Fig. 4 shows a schematic of a configurable transistor (CT). Each CT consists of six transistors, arranged in a parallel configuration. The transistor gate widths range from 135 nm to 230 nm on slice 1 and on slice 0 are all the same minimum-size gate width of 135 nm. Configuration circuitry allows the input to be transmitted as part of a set of four transistors to be enabled, disabled or clamped to a logic level. This allows any parallel arrangement of the six input transistors to be programmed resulting in an effective single transistor equivalent device with 64 possible gate width combinations ranging from 135 nm to 1045 nm (or 135 nm to 810 nm).
Fig. 3. A schematic of the configurable analogue block (CAB), showing the 8 NMOS an 8 PMOS CTs. One CAB can implement any 2 input logic function.

Fig. 4. A schematic showing a configurable transistor (CT). Each CT consists of six transistors, arranged in a parallel configuration, with gate widths range from 135 nm to 230 nm.

Each type of CT serves a different purpose. A greater number of width combinations and greater maximum width is possible using the CTs which contain the devices with differing widths (slice 1) and this allows the operating point of a circuit to be modified. The CTs which contain devices of the same size (slice 0) offer greater variability tolerance and allow the shape of the performance distribution to be modified.

III. VARIABILITY MAPPING

To validate the operation of the ASIC and to demonstrate the presence of variability in the reconfigurable architecture, a set of ring oscillators (ROs) were configured on the $20 \times 20$ CLB chip and their frequency of operation measured. Each 15 stage RO was constructed using a square, $2 \times 2$, arrangement of CLBs where each CLB contained 4 (or 3) of the inverters configured on a single slice. The width of the NMOS and PMOS CTs in each inverter was fixed at 135 nm and 190 nm respectively.
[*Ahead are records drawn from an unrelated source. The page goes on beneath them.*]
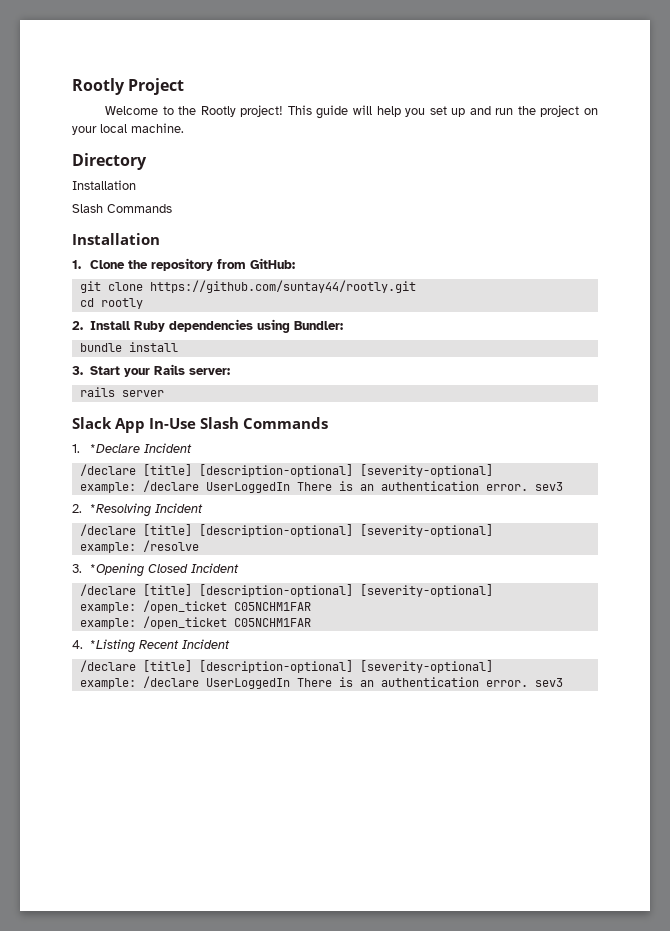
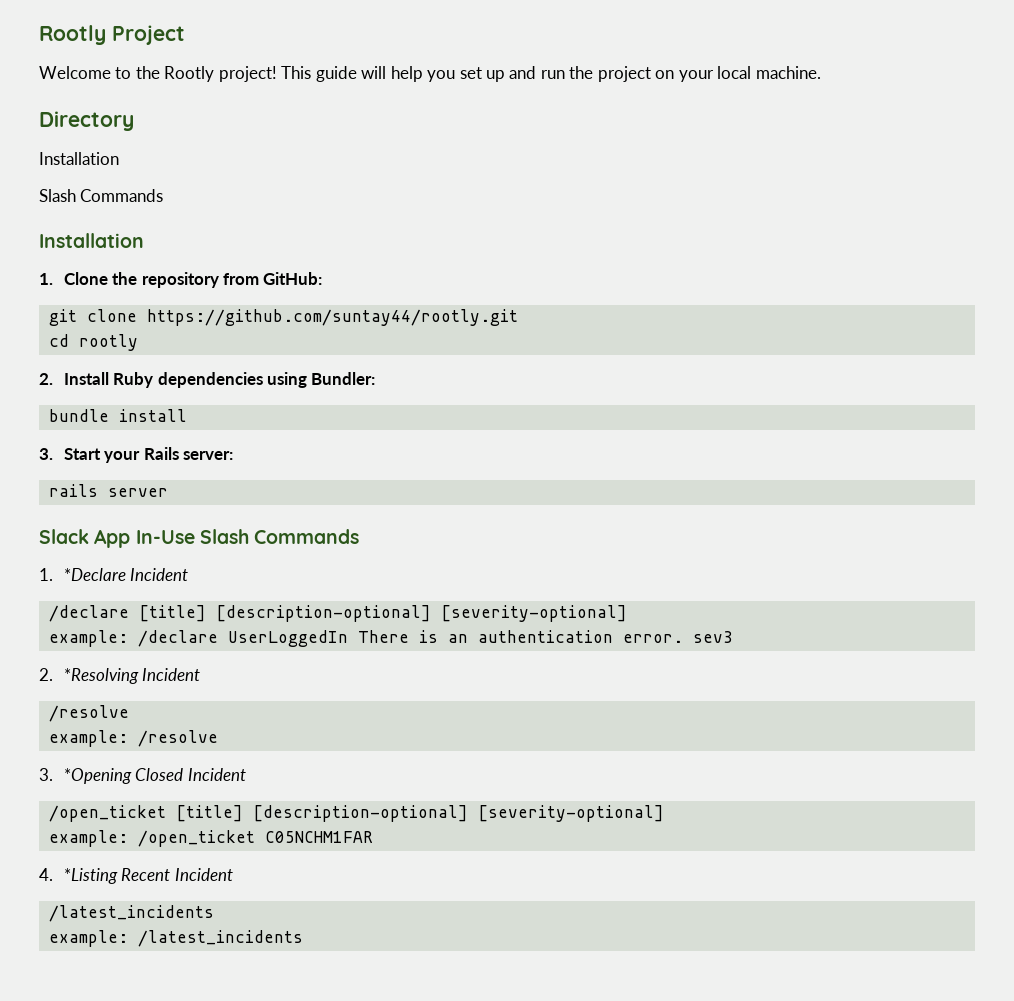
  2. *Resolving Incident
- /declare [title] [description-optional] [severity-optional]
+ /resolve
  3. *Opening Closed Incident
- /declare [title] [description-optional] [severity-optional]
- example: /open_ticket C05NCHM1FAR
+ /open_ticket [title] [description-optional] [severity-optional]
  4. *Listing Recent Incident
- /declare [title] [description-optional] [severity-optional]
- example: /declare UserLoggedIn There is an authentication error. sev3
+ /latest_incidents
+ example: /latest_incidents

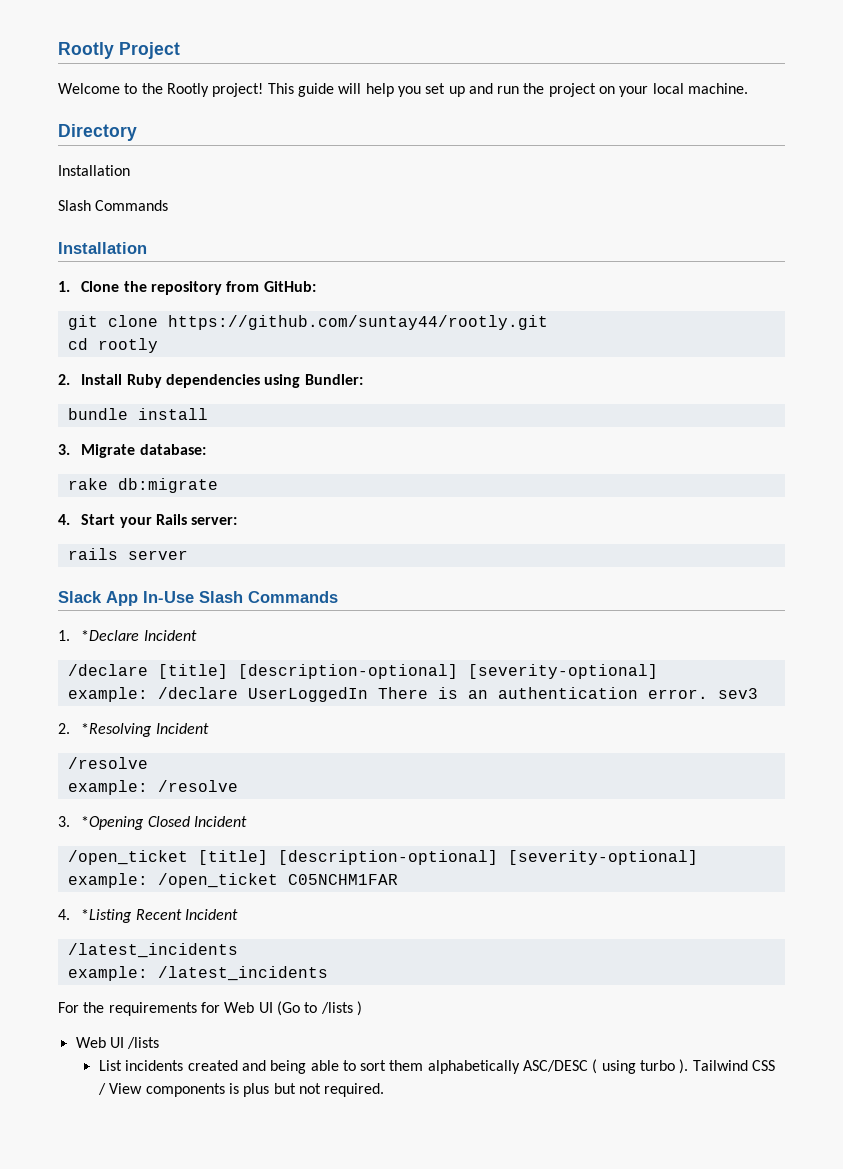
- 3. Start your Rails server:
+ 3. Migrate database:
+ rake db:migrate
+ 4. Start your Rails server:
+ For the requirements for Web UI (Go to /lists )
+ Web UI /lists
+ List incidents created and being able to sort them alphabetically ASC/DESC ( using turbo ). Tailwind CSS / View components is plus but not required.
The in-phase feedback was created by connecting the output of the final inverter to the input of the first using the NEWS routing blocks. Fig. 5 shows the CLB arrangement for a single ring oscillator.

The output of the RO is then routed through a set of four edge-triggered D-Type flip-flops, each configured as a frequency divider, and then finally to a fixed output pin on the chip. Fig. 6 shows an illustration of the internal chip configuration for these experiments. The four red cells contain the 15 stage ring oscillator, the blue cells are used to route the RO output and only the NEWS blocks are configured in these CLBs. The green cells contain the 4 frequency dividers and route the output to the required pin on the chip. A total of ninety independent ring oscillators can be configured and measured using this arrangement.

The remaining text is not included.